The award, presented annually at the Robotics Summit & Expo by The Robot Report, honors the most significant innovations driving the global robotics industry forward. Geekplus’ recognition stems from a highly successful, real-world deployment of the picking station at Schneider Electric’s Shanghai warehouse, where the system effectively closed the loop on end-to-end warehouse automation.

Autonomous mobile robots (AMRs) have long optimized the transport and storage of goods on warehouse floors. However, the actual act of picking items out of a bin has remained a stubbornly manual endeavor. The traditional hurdle in warehouse automation has been dealing with massive and ever-changing “SKU catalogues.” Conventional vision models require extensive, time-consuming training for every single item, meaning any new product or packaging change necessitates retraining the system.
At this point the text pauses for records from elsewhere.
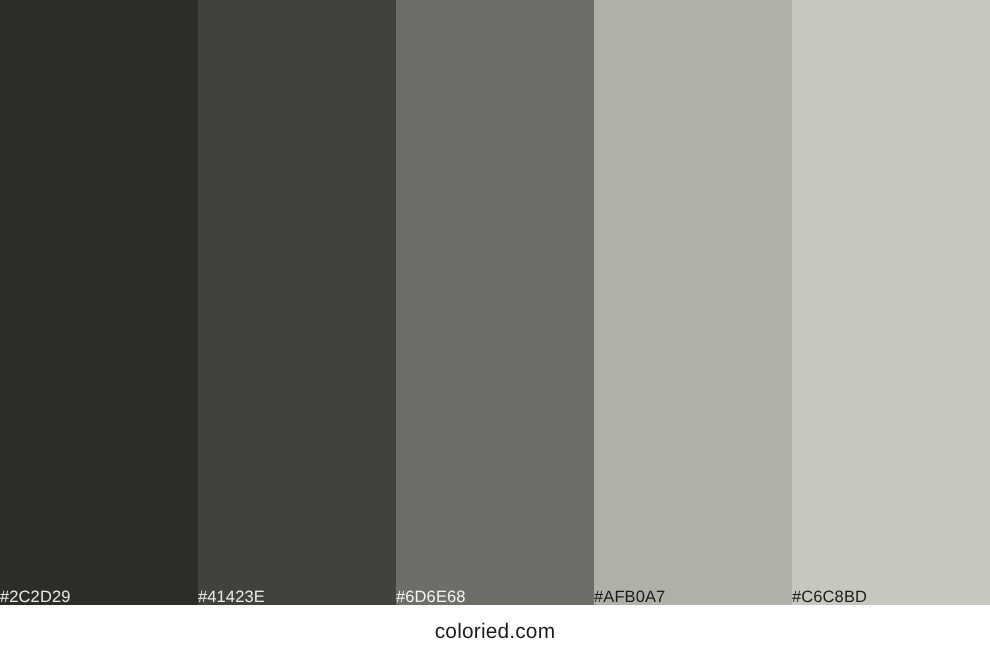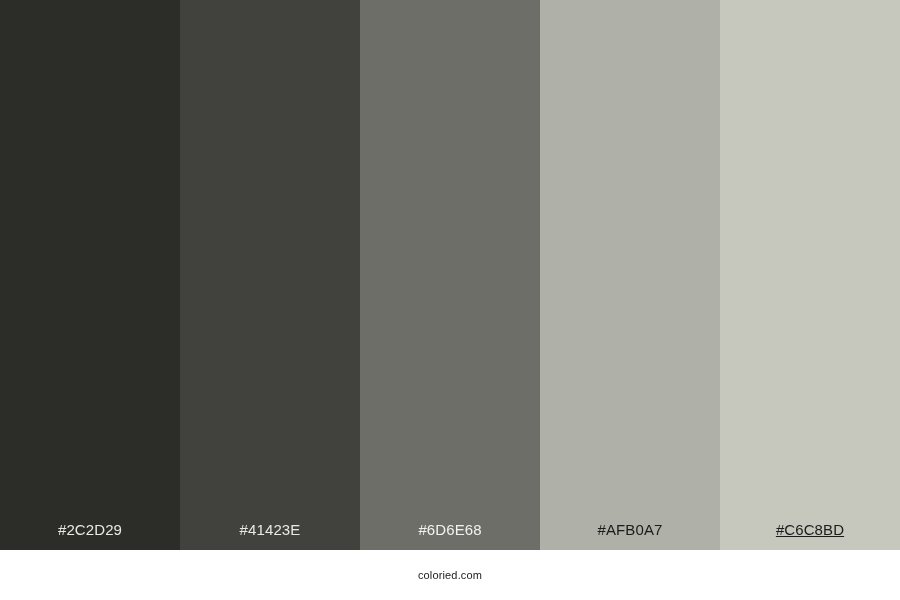"#2C2D29" .swatch-label { padding-bottom: 13px -> none; text-align: center -> none }
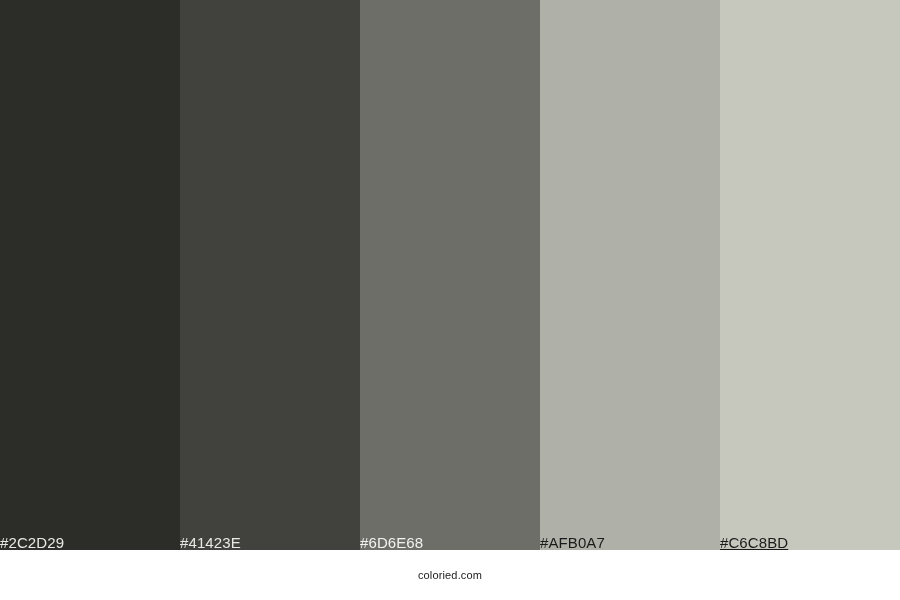"#C6C8BD" span.swatch-label { text-decoration: underline -> none }
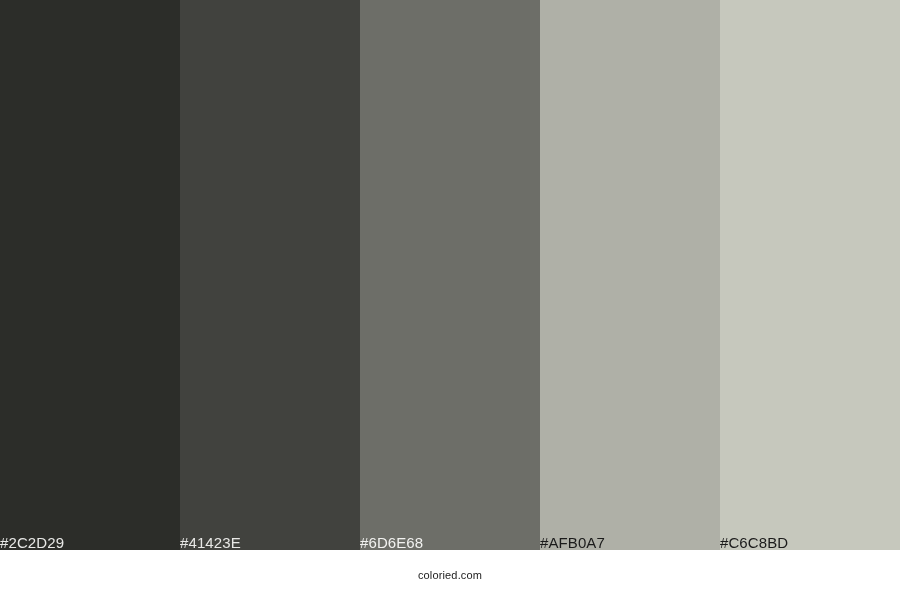"coloried.com" .footer-brand { font-size: 11px -> 19px }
Geekplus bypassed this bottleneck with “Geekplus Brain,” an embodied intelligence foundation model utilizing zero-shot learning technology. In practice, the robotic arm can visually assess an item it has never seen before, understand its shape and dimensions, and determine how to pick it up without requiring prior per-item training.
In the Schneider Electric pilot, the technology demonstrated substantial improvements over traditional methods. While manual human picking typically maxes out at 150 to 300 pieces per hour, the Geekplus robot arm doubled that throughput. Furthermore, it achieved a near-flawless accuracy rate of over 99.99% (hitting a perfect 100% in testing).
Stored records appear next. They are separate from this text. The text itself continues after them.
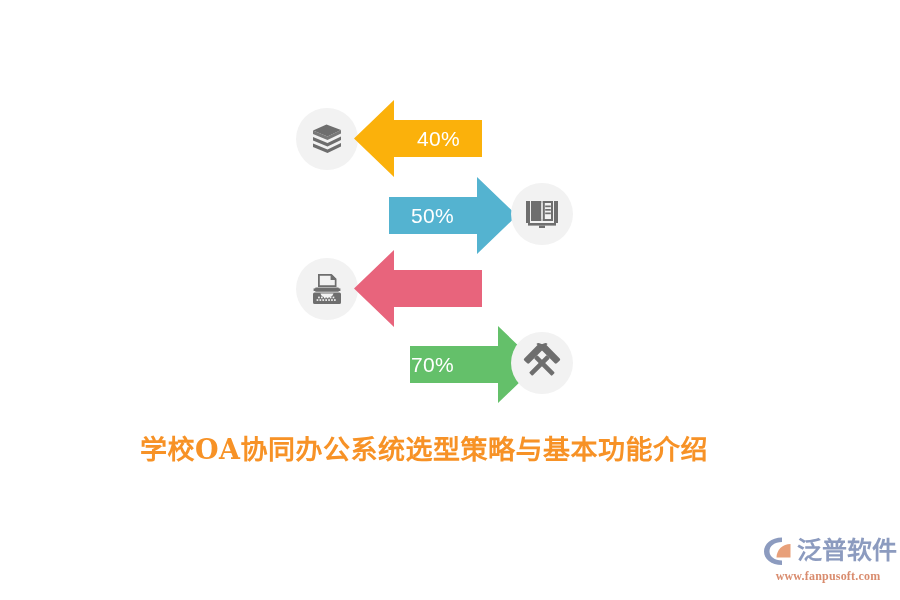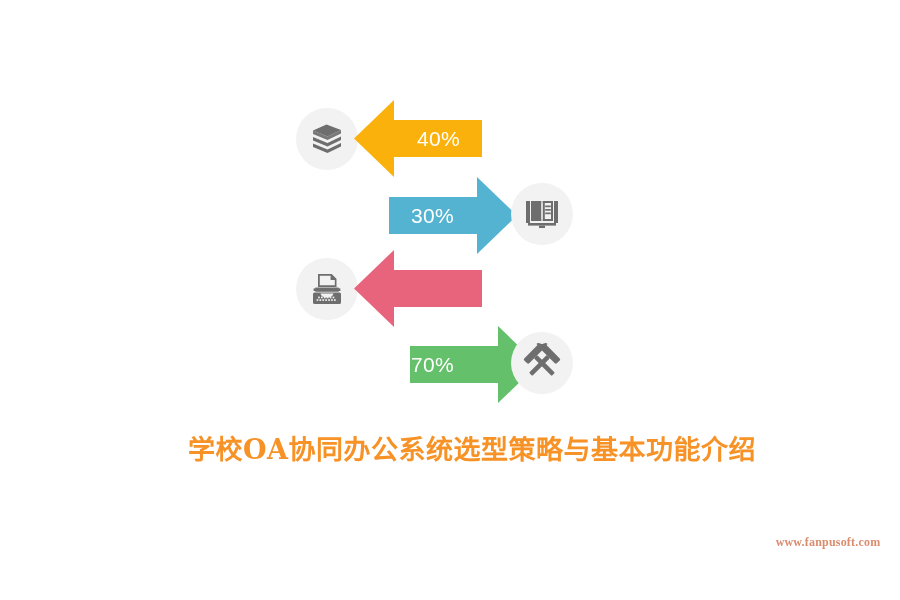"30%" div.arrow-label { text: 30% -> 50% }
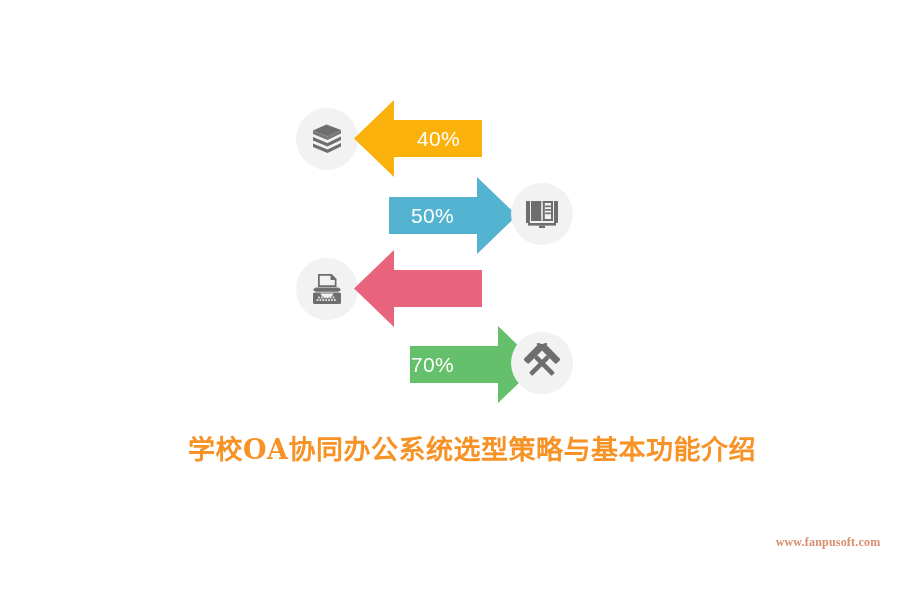"学校OA协同办公系统选型策略与基本功能介绍" #title { margin-left: 48px -> none }
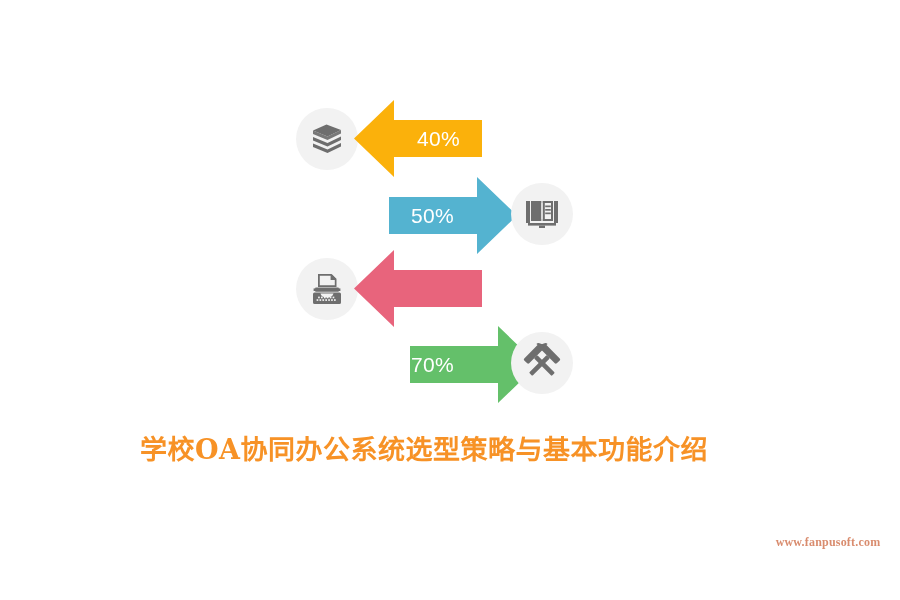"泛普软件" div { html: none -> <div> <svg> <path></path> <path></path> <path></path> </svg> <div>泛普软件</div> </div> }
Crucially, the system requires no per-SKU retraining and proved its out-of-the-box viability by being production-ready within just 48 hours of deployment. For enterprise clients wary of cloud vulnerabilities, the entire setup operates on-premise, keeping sensitive data strictly on-site.
“While Geekplus’ AMRs and storage systems have long optimized transport and storage, this new robotic arm closes the loop by replacing manual picking with a fully integrated, intelligent solution,” the RBR50 judging panel noted. “By embedding robotic picking into its ecosystem, Geekplus moves closer to fully autonomous, end-to-end warehouse operations.”
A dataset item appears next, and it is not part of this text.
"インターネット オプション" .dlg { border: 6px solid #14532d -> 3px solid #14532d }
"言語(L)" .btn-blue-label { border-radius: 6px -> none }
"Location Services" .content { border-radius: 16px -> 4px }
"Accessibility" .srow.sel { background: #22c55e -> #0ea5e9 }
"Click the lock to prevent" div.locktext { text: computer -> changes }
Running on the company’s unified All-in-One software architecture, the Robot Arm Picking Station seamlessly integrates with existing AMR infrastructure. As e-commerce giants and logistics providers wrestle with fluctuating labor markets and rising consumer demands, “dark warehouses” (facilities operating entirely without human intervention) are becoming a tangible operational target. With this award-winning innovation, Geekplus is positioning itself to deliver that fully automated package.